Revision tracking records

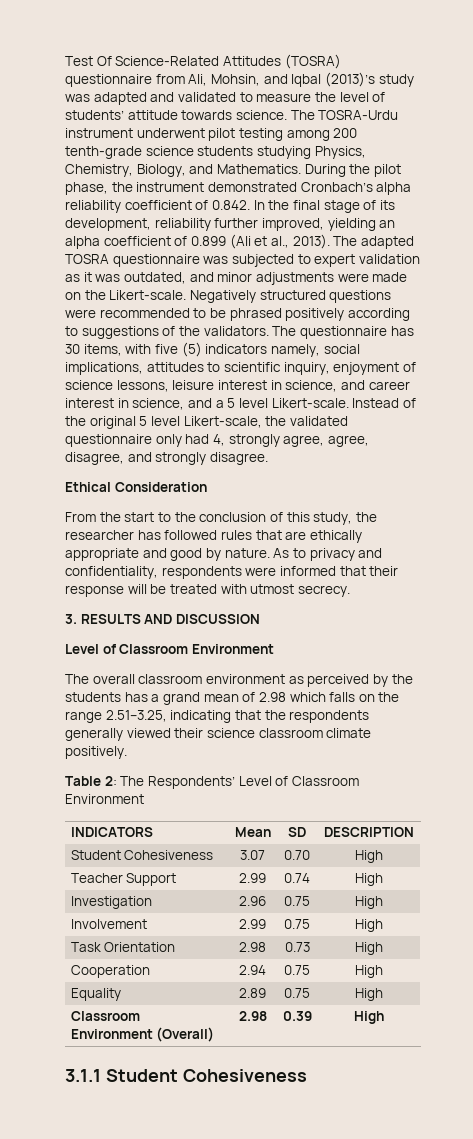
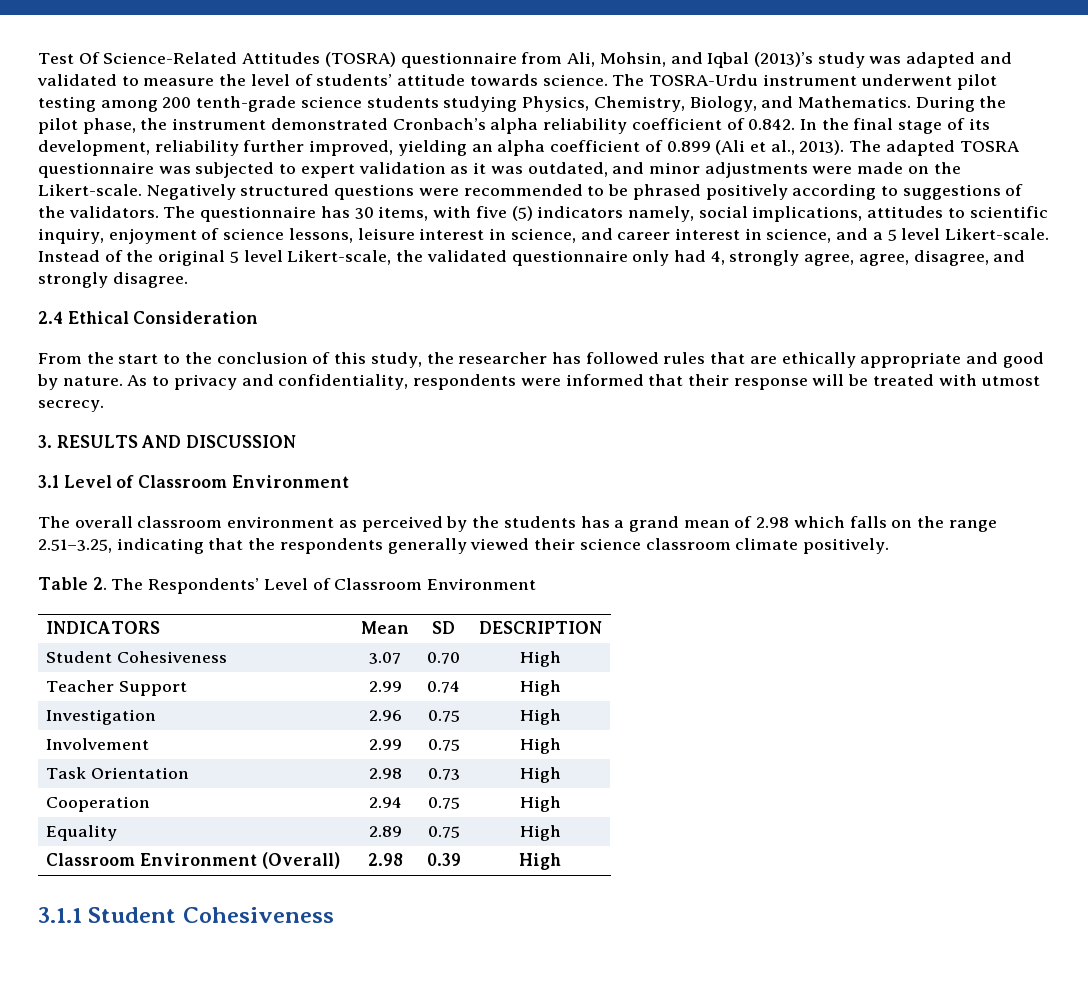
- Ethical Consideration
+ 2.4 Ethical Consideration
  3. RESULTS AND DISCUSSION
- Level of Classroom Environment
+ 3.1 Level of Classroom Environment
- Table 2: The Respondents’ Level of Classroom Environment
+ Table 2. The Respondents’ Level of Classroom Environment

Required work ▸
The entries should be reproduced word for word, pictures omitted.

Solution to this task ▸
- Ethical Consideration
+ 2.4 Ethical Consideration
  3. RESULTS AND DISCUSSION
- Level of Classroom Environment
+ 3.1 Level of Classroom Environment
- Table 2: The Respondents’ Level of Classroom Environment
+ Table 2. The Respondents’ Level of Classroom Environment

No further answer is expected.